Properties aProperties = new Properties();
aProperties.put("org.omg.CORBA.ORBInitialHost", "localhost");
aProperties.put("org.omg.CORBA.ORBInitialPort", "2930");
ORB orb = ORB.init((String[]) null, aProperties);
//Get the stringified reference over TCP (String ior)
org.omg.CORBA.Object cmdObject = orb.string_to_object(ior);
this.corba = OGE_CMDHelper.narrow(cmdObject);

What exactly do org.omg.CORBA.ORBInitialHost and org.omg.CORBA.ORBInitialPort represent? Is is it the hostname and address of the receiving endpoint of CORBA commands (the location of the implemented objects)? Or is it the hostname and port of the local CORBA ORB that is transmitting CORBA messages to the receiver? Or is it something else entirely?

Regarding the Java SE documentation (new link inserted)

org.omg.CORBA.ORBInitialHost is

The host name of a machine running a server or daemon that provides initial bootstrap services, such as a name service. The default value for this property is localhost for applications. For applets it is the applet host, equivalent to getCodeBase().getHost().

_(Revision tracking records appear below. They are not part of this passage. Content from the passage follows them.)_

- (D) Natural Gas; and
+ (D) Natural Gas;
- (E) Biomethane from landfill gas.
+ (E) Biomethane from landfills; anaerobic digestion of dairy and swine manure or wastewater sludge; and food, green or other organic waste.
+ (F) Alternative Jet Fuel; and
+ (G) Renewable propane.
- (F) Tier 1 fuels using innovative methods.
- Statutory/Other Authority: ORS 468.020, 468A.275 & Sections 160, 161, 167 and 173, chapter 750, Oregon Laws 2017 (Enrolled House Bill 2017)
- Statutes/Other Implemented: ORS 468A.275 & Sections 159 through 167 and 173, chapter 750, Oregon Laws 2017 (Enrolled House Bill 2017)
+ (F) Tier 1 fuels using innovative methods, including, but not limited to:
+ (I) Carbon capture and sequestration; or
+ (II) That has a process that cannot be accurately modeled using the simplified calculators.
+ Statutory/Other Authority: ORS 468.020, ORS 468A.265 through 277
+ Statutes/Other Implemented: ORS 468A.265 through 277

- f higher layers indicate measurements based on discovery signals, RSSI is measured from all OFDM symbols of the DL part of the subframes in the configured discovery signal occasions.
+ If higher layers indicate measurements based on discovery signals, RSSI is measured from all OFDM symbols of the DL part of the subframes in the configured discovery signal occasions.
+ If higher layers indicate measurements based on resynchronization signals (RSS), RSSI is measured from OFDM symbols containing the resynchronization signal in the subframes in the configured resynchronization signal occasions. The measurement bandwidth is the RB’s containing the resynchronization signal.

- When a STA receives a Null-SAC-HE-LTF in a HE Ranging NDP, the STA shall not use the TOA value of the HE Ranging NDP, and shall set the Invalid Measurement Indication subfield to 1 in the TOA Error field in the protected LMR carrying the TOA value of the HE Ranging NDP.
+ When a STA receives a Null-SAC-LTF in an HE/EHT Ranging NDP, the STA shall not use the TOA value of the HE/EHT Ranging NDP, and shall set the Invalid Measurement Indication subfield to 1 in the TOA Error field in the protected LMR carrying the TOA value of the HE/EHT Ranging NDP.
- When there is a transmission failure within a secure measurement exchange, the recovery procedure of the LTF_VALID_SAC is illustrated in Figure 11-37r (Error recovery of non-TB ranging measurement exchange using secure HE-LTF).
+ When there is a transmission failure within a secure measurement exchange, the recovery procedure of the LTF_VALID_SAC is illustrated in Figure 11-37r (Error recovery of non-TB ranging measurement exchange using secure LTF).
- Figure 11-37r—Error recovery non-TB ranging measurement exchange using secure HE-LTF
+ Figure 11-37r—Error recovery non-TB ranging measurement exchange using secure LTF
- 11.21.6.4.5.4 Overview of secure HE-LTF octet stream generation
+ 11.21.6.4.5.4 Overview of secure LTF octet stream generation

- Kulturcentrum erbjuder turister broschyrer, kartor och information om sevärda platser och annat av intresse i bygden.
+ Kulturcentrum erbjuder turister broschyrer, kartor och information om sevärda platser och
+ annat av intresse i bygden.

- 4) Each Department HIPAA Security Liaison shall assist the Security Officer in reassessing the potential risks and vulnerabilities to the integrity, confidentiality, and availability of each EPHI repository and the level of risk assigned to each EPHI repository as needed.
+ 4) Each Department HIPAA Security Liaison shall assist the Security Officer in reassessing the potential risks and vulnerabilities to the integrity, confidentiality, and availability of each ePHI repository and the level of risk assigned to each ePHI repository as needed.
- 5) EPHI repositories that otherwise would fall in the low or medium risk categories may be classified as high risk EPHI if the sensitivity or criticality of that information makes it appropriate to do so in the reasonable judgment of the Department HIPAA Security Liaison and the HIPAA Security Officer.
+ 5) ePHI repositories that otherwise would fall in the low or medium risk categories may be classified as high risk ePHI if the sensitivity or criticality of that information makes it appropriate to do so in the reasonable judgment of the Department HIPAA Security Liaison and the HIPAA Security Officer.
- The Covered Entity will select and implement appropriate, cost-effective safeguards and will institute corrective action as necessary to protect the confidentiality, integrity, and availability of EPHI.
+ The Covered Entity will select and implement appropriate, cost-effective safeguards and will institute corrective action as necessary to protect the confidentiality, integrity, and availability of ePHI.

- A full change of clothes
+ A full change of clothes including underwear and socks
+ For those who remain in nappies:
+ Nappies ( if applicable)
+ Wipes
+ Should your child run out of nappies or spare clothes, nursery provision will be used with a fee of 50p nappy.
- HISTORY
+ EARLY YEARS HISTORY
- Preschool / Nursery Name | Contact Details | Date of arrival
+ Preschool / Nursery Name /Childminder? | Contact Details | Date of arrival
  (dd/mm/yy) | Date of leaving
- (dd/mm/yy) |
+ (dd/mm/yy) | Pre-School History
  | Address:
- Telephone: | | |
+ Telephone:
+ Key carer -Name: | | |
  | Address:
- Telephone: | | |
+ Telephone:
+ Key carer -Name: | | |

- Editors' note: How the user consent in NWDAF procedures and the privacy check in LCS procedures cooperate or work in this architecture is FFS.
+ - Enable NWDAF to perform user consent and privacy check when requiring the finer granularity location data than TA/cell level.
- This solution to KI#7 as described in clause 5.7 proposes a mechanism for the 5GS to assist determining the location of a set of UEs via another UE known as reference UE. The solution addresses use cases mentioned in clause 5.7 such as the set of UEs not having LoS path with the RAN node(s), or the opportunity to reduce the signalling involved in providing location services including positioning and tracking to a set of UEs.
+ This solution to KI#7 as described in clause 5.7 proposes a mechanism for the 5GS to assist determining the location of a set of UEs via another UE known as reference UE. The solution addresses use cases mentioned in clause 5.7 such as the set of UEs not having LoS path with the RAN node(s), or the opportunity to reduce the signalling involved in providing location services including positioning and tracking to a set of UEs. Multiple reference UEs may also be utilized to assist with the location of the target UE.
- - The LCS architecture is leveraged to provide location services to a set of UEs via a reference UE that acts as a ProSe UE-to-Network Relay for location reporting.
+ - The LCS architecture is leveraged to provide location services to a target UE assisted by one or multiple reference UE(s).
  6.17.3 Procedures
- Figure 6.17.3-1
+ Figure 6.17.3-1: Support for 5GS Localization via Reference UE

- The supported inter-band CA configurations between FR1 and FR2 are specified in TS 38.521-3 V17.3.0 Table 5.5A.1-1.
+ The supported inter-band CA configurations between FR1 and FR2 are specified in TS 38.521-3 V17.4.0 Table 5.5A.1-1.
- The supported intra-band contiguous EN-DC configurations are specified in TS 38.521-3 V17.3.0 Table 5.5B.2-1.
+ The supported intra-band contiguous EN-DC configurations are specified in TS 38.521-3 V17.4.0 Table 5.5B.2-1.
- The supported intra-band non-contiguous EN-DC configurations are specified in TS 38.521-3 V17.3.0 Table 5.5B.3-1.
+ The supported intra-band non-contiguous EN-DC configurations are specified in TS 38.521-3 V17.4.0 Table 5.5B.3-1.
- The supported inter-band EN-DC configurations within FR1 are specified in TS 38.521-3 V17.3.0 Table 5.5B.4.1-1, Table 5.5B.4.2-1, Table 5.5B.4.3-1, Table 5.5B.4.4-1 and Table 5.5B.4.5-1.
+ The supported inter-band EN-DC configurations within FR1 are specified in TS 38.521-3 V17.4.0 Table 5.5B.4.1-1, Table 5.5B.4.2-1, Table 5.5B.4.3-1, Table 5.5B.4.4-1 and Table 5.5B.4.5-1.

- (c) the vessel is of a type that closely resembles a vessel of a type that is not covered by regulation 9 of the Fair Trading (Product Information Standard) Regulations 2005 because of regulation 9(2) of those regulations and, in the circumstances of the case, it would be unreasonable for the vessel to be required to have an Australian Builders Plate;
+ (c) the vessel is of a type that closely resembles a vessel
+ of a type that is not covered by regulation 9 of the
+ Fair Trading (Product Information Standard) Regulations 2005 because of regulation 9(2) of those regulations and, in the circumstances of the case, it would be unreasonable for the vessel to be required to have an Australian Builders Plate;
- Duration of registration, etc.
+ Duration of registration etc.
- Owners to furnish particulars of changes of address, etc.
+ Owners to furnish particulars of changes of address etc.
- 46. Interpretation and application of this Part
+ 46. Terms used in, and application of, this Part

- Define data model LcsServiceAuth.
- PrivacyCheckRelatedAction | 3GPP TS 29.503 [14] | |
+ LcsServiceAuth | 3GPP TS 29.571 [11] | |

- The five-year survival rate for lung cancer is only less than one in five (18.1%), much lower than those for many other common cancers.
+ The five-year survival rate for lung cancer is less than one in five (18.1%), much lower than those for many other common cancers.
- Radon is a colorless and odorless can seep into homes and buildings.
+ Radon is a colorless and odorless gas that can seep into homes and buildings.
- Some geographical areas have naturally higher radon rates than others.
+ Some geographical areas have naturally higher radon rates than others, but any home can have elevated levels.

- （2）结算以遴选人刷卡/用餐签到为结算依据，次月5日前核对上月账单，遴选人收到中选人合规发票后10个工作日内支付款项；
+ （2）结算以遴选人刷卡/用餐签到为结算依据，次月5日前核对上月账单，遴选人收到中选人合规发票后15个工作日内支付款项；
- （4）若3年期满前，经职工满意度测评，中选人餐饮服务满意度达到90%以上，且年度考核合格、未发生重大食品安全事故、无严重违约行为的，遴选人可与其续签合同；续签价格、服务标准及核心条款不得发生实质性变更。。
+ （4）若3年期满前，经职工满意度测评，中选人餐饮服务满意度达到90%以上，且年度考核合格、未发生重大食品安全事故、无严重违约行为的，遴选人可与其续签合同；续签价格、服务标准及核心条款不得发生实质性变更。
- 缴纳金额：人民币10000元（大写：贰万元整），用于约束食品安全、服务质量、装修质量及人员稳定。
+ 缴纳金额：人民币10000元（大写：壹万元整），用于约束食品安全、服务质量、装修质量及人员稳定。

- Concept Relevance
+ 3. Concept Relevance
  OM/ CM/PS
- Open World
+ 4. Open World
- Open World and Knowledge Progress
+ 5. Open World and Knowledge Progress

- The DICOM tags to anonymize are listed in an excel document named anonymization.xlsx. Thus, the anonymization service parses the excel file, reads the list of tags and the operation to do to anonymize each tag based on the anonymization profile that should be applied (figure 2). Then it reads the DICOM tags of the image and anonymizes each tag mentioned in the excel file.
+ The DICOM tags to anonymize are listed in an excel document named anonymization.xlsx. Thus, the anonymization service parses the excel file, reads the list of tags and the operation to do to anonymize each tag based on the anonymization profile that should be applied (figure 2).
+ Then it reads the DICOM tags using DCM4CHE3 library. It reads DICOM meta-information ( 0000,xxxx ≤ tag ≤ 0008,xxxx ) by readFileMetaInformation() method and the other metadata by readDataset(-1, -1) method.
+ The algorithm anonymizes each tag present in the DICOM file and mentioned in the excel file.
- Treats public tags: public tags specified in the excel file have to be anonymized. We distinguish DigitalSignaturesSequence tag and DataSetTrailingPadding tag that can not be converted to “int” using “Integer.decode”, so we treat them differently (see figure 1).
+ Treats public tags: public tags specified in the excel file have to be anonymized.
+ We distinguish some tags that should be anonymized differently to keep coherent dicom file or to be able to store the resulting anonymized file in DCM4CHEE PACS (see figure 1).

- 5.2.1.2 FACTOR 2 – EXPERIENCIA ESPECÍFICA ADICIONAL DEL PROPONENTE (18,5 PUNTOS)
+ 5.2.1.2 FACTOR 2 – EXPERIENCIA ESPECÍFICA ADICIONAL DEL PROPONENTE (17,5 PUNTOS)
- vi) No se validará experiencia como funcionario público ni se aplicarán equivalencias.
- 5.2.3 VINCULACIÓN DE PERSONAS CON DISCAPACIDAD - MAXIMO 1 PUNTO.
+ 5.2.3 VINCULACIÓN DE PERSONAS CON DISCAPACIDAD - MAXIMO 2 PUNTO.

org.omg.CORBA.ORBInitialPort is

The port the initial naming service listens to. The default value is 900.

Believe it or not, they represent the host/port pair for the Naming Service that your client ORB will try to contact (the Naming Service is basically a telephone book for CORBA object references). You can see them in action with it in this diagram .

Oddly enough, these properties were never standardized by the OMG, but for some reason the Sun ORB packaged them within org.omg.CORBA and made it look like they were standardized (see the little tidbit at the bottom of this IBM page ). If you're really interested in reading old CORBA history, this OMG issue discusses them a little bit.

The standardized approach to the problem of bootstrapping your client to find the Naming Service was defined in the CORBA Interoperable Naming Service (INS) spec, and it's what you should use here if you can.